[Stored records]
____________

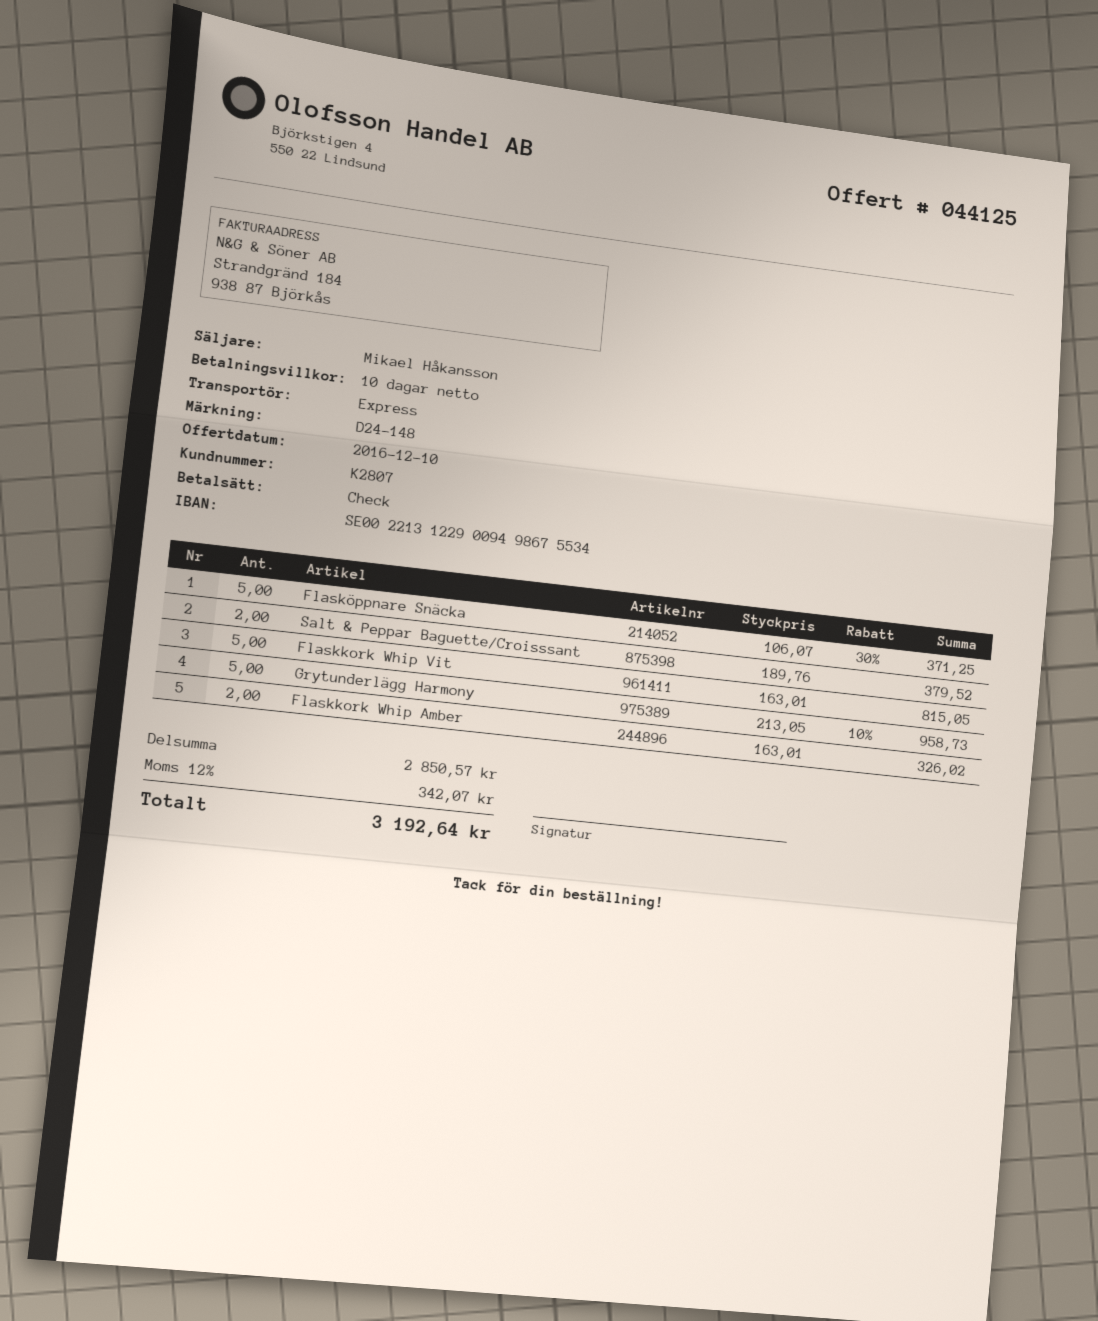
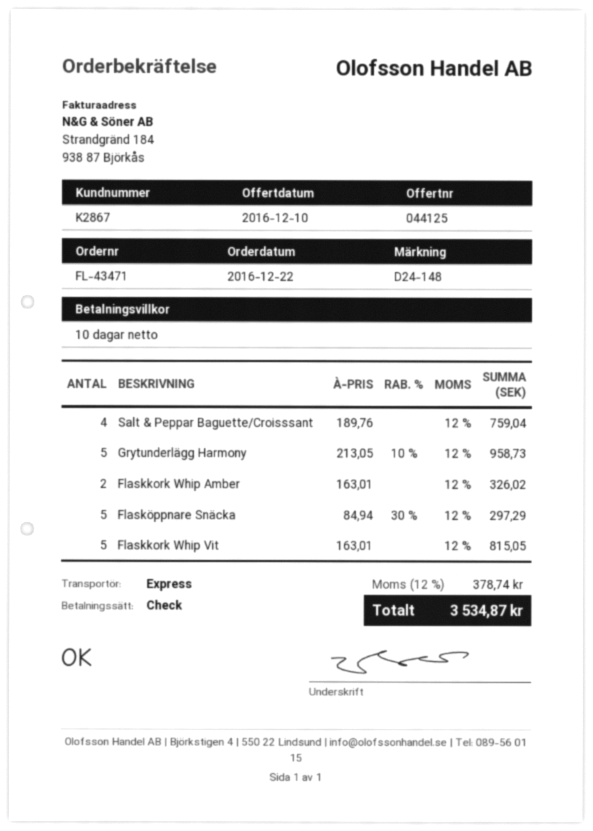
customer number: K2807 -> K2867
Flasköppnare Snäcka: 5 x 106.07 - 30% = 371.25 -> 5 x 84.94 - 30% = 297.29
Salt & Peppar Baguette/Croisssant: 2 x 189.76 = 379.52 -> 4 x 189.76 = 759.04
tax: 12% = 342.07 -> 12% = 378.74
total: 3192.64 -> 3534.87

____________

YOUR OBJECTIVE: Please transcribe exactly the line containing "Flasköppnare Snäcka: 5" and every line after it through the end of the records, and nothing else.

EXERCISE OUTPUT:
Flasköppnare Snäcka: 5 x 106.07 - 30% = 371.25 -> 5 x 84.94 - 30% = 297.29
Salt & Peppar Baguette/Croisssant: 2 x 189.76 = 379.52 -> 4 x 189.76 = 759.04
tax: 12% = 342.07 -> 12% = 378.74
total: 3192.64 -> 3534.87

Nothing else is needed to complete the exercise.